Statistics

Bayesian methods for representing dietary patterns

Supervisor

Dr Beatrix Jones

Faculty of Science

Project code: SCI014

Conventionally, diet is measured by food frequency questionnaires or food diaries, producing a high dimensional response. Rotated principal components are then used to summarize variability across the population. The loadings of these components are thresholded and the remaining foods interpreted, producing “dietary patterns.”

This project will explore a more principled way of selecting important foods through sparse Bayesian factor analysis. This framework also provides a method of looking at the association between dietary patterns and health outcomes such as BMI or fasting glucose levels.

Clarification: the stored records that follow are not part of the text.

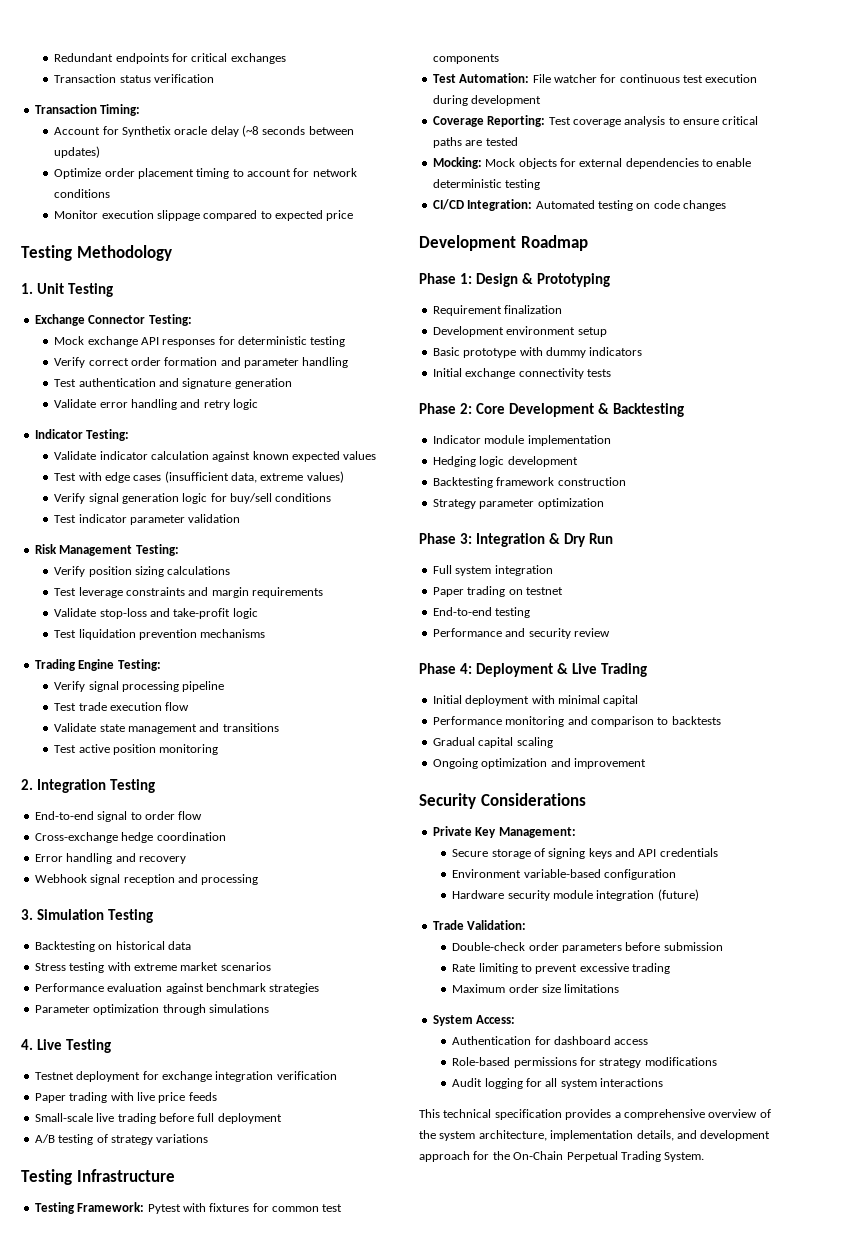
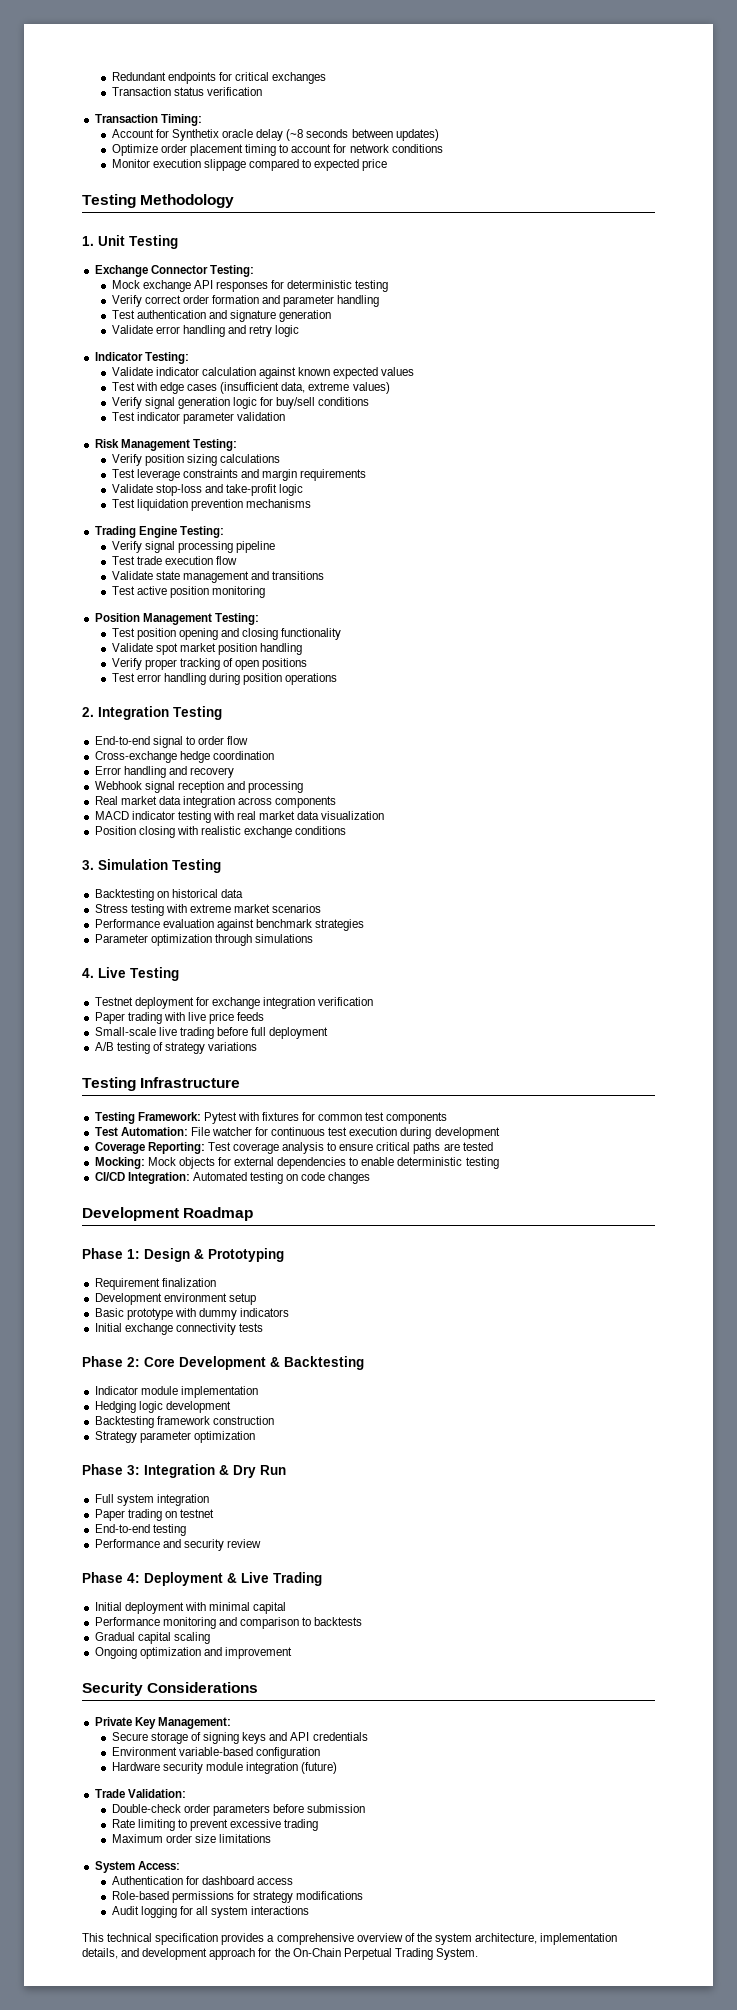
+ Position Management Testing:
+ Test position opening and closing functionality
+ Validate spot market position handling
+ Verify proper tracking of open positions
+ Test error handling during position operations
+ Real market data integration across components
+ MACD indicator testing with real market data visualization
+ Position closing with realistic exchange conditions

Implementation of Bayesian spectral density estimation algorithms

Supervisor

Assoc. Prof. Renate Meyer and Dr Patricio Maturana Russel

Faculty of Science

Project code: SCI015

Advanced LIGO (Laser Interferometric Gravitational Wave Observatory) made the very first direct measurement of gravitational waves in September 2015.

MCMC techniques were used for posterior computation of the signal parameters of the binary inspiralling black hole system. The current time series models used for parameter estimation of gravitational wave signals assume that the time-varying dimensionless strain at the detector is decomposed into a signal plus additive noise, assumed to be Gaussian, stationary with known power spectral density. However, the power spectral density in practice is estimated beforehand from a separate stretch of signal-free data. 

This project aims to develop Python code based on an existing R package for Bayesian spectral density estimation with the ultimate aim to integrate this into the LIGO software library and estimate signal and noise simultaneously.

A good knowledge of R and Python as well as good programming skills are essential and interest in Bayesian inference, MCMC techniques and time series is a bonus. This project would be suitable for data scientists, computer scientists, and statistics students with good computing skills.

Implementations of Count Distributions in VGAM

Supervisor

Dr Thomas Yee

Faculty of Science

Project code: SCI016

The VGAM R package, which is an implementation of Fisher scoring and iteratively reweighted least squares, fits many univariate and multivariate distributions to provide the maximum likelihood estimate and variance-covariance matrix as usual output. This work will focus on count distributions, e.g., the Katz family, Poisson--Tweedie, discrete Weibull and Linnik distributions. For these the expected information matrix needs to be derived and implemented robustly in software. Care is needed for the choice of initial values and the use of stable parameterizations. Other distributional properties, such as the cumulative distribution function and its inverse, and random number generation, also need to be derived and implemented where possible. Finite mixtures of some relatively simple distributions can be explored. Time permitting, distributions involving special functions, such as the hypergeometric and iterated exponential, could be investigated; some of these would be quite challenging.

This work would suit somebody with a solid background in mathematical statistics, familiarity with generalized linear models, and R programming skills. The background to this work is Yee, T. W. (2015), Vector Generalized Linear and Additive Models: With an Implementation in R. Springer: New York, USA, especially chapters 11 and 17.